Derivative shareholder suits
Appropriate when the injury is caused to the corporation and a shareholder is trying to enforce the corporation’s rights (also applies to LLCs).
Requirements for filing a derivative shareholder suit
Shareholder may not commence or maintain a derivative suit unless three requirements are met (SAD):
(1) Standing to bring a lawsuit;
(2) Adequacy—shareholder represents the corporation’s interests; and
(3) Demand—generally should file a written demand and wait 90 days before filing suit unless irreparable injury would result or a demand would be futile.
Who gets recovery in a derivative suit?
The corporation
Can a derivative suit be dismissed?
Yes—with court approval if it is not in the best interest of the corporation to continue it.
Lawsuits against shareholders—piercing the corporate veil.
Only allowed in close corporations and LLCs—courts will hold a shareholder personally liable for corporate debt.
Generally, a plaintiff must show that shareholders of the corporation or members of an LLC abused the privilege of incorporating and fairness requires holding them liable.
One generally needs to show undercapitalization of the business, failing to follow formalities, commingling of assets, confusion of business affairs, or deception of creditors.
Only the shareholders or members who participated in the wrong are personally liable.
As a general rule, the law treats a corporation as ____.
An entity separate from its shareholders, even where one individual owns all the corporate stock.
Shareholder’s right to inspect corporate books and records.
Shareholder has a right to inspect corporate books and records as long as his demand is made in (1) good faith and (2) for a proper purpose.
Proper purpose: reasonably related to a person’s interest as a shareholder.
Shareholder must state: (1) his purpose, (2) the records he desires to inspect, and (3) that the records are directly connected to his purpose.
Formation, rights, and duties for LLCs
Articles of organization must be filed to create an LLC. Since LLCs are a relatively new form of business association, courts tend to analyze them in the context of corporate or partnership law.
What duties do members of an LLC have?
Fiduciary duties.
Members of an LLC in a member-managed LLC are treated as ___ of the LLC.
Agents—with actual and apparent authority to bind the LLC in ordinary—but not extraordinary—affairs.
Dissociation of an LLC
If a member leaves, then it leads to dissociation of that member, but it does not lead to winding up or dissolution unless the other members unanimously agree to dissolve the LLC.

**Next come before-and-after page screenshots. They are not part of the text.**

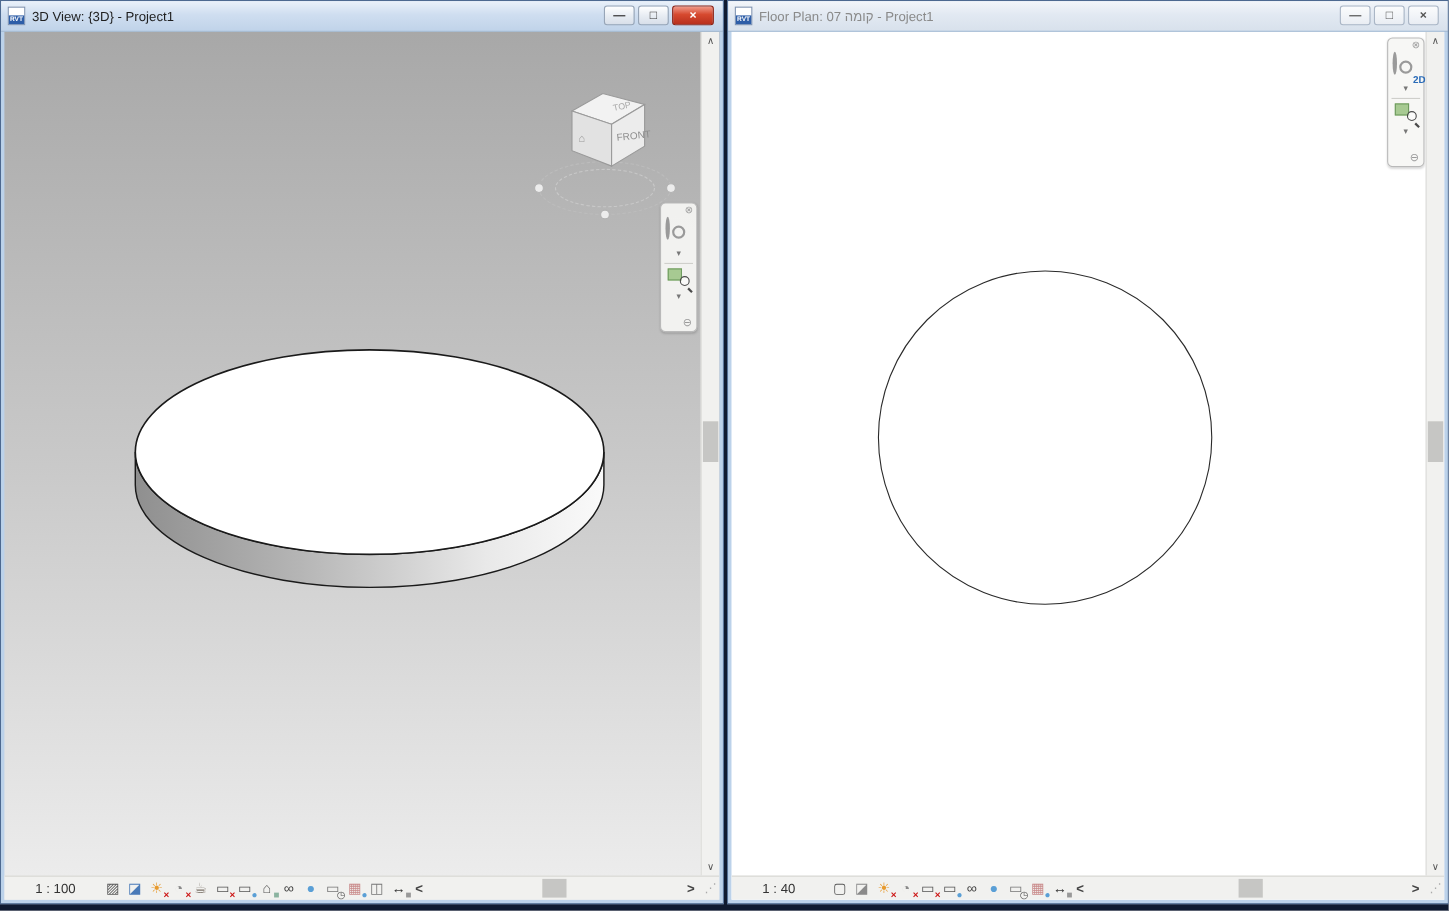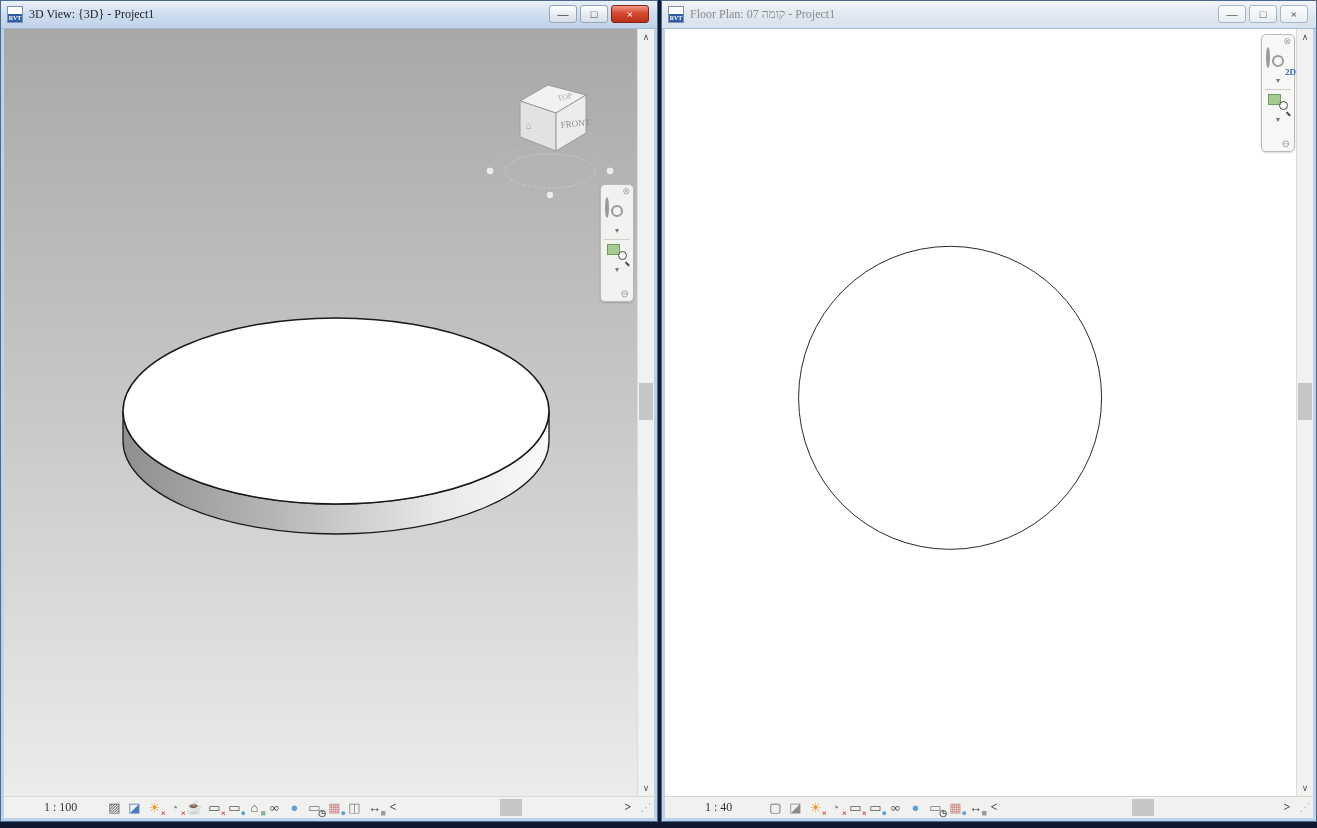--- a/index.html
+++ b/index.html
@@ -1,18 +1,18 @@
 <!DOCTYPE html>
 <html><head>
 <meta charset="utf-8">
 <style>
   * { margin:0; padding:0; box-sizing:border-box; }
   html,body { width:1317px; height:828px; overflow:hidden; }
   body { font-family:"Liberation Sans","DejaVu Sans",sans-serif; }
-  #app { position:relative; width:1317px; height:828px; background:#0f1a30;font-family:Liberation Serif, serif; }
+  #app { position:relative; width:1317px; height:828px; background:#0f1a30; }
 
   .window { position:absolute; top:0; height:822px; border:1px solid #4d6990;
             background:#bcd2ea; display:flex; flex-direction:column; }
   #win-left  { left:0;   width:658px; }
   #win-right { left:661px; width:656px; }
 
   .titlebar { height:28px; flex:0 0 28px; display:flex; align-items:center;
               padding:0 6px; position:relative;
               background:linear-gradient(#eaf1fa,#cfdef0 45%,#c0d3e9);
               border-bottom:1px solid #a7bcd4; }
@@ -69,21 +69,21 @@
              background:#f1f1ef; border-left:1px solid #dcdcda;
              display:flex; flex-direction:column; align-items:center; }
   .vs-arrow { height:16px; width:100%; font-size:9px; color:#555; text-align:center;
               line-height:16px; flex:0 0 16px; }
   .vs-track { position:relative; flex:1; width:100%; }
   .vs-thumb { position:absolute; top:46%; left:1px; right:1px; height:37px; background:#c6c6c4; }
 
   .statusbar { position:absolute; left:0; right:0; bottom:0; height:22px;
                background:#f1f1ef; border-top:1px solid #d6d6d2;
                display:flex; align-items:center; font-size:12px; color:#333; }
-  .scale-label { margin-left:40px; width:52px; flex:0 0 auto; }
+  .scale-label { margin-left:28px; width:52px; flex:0 0 auto; }
   .icon-strip { display:flex; align-items:center; gap:3px; margin-left:10px; }
   .vcb-icon { position:relative; width:17px; height:17px; display:flex;
               align-items:center; justify-content:center; }
   .vcb-icon .glyph { font-size:13px; line-height:17px; }
   .vcb-icon .badge { position:absolute; right:-3px; bottom:-2px; font-size:9px;
                      font-weight:bold; line-height:9px; }
   .hscroll { flex:1; display:flex; align-items:center; height:100%; }
   .hs-arrow { width:20px; text-align:center; font-size:12px; font-weight:bold; color:#444; flex:0 0 20px; }
   .hs-track { position:relative; flex:1; height:100%; }
   .hs-thumb { position:absolute; top:2px; bottom:2px; width:22px; background:#c6c6c4; }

Liability of an LLC’s members
generally, individual members are not liable for losses. They are liable if the court decides to pierce the LLC veil or if proper procedures for dissolution and winding up have not been followed.
May creditors enforce claims against each of the LLC members?
Yes—however, a member’s total liability may not exceed the total value of assets distributed to the member in dissolution.
A corporation is owned by its ___.
Shareholders
The group in charge of management of a corporation is the ___.
Board of directors
Members of the board of directors are elected by the ___.
Shareholders
The board appoints people to carry out its policy. Who are they?
Officers
To form a corporation, we need:
A person, a paper, and an act.
Person: incorporator—must have one or more. They execute articles and deliver to the Secretary of State.
Paper: articles of incorporation—(1) name of the corporation; (2) name and address of each incorporator; (3) registered agent and street address of the registered office; (4) information regarding authorized stock.
Act: deliver notarized articles to the Secretary of State—this forms a de jure corporation.
At the organizational meeting, the board of directors (or incorporator if no directors were named in the articles) must “complete the organization of the corporation.” This means:
Appoint officers and adopt initial bylaws.
If bylaws and articles conflict, which governs?
Articles
Entity status of a corporation:
It is a legal person—it can sue and be sued, hold property, be a partner in a partnership, invest in other companies or commodities, make contributions to charity, etc.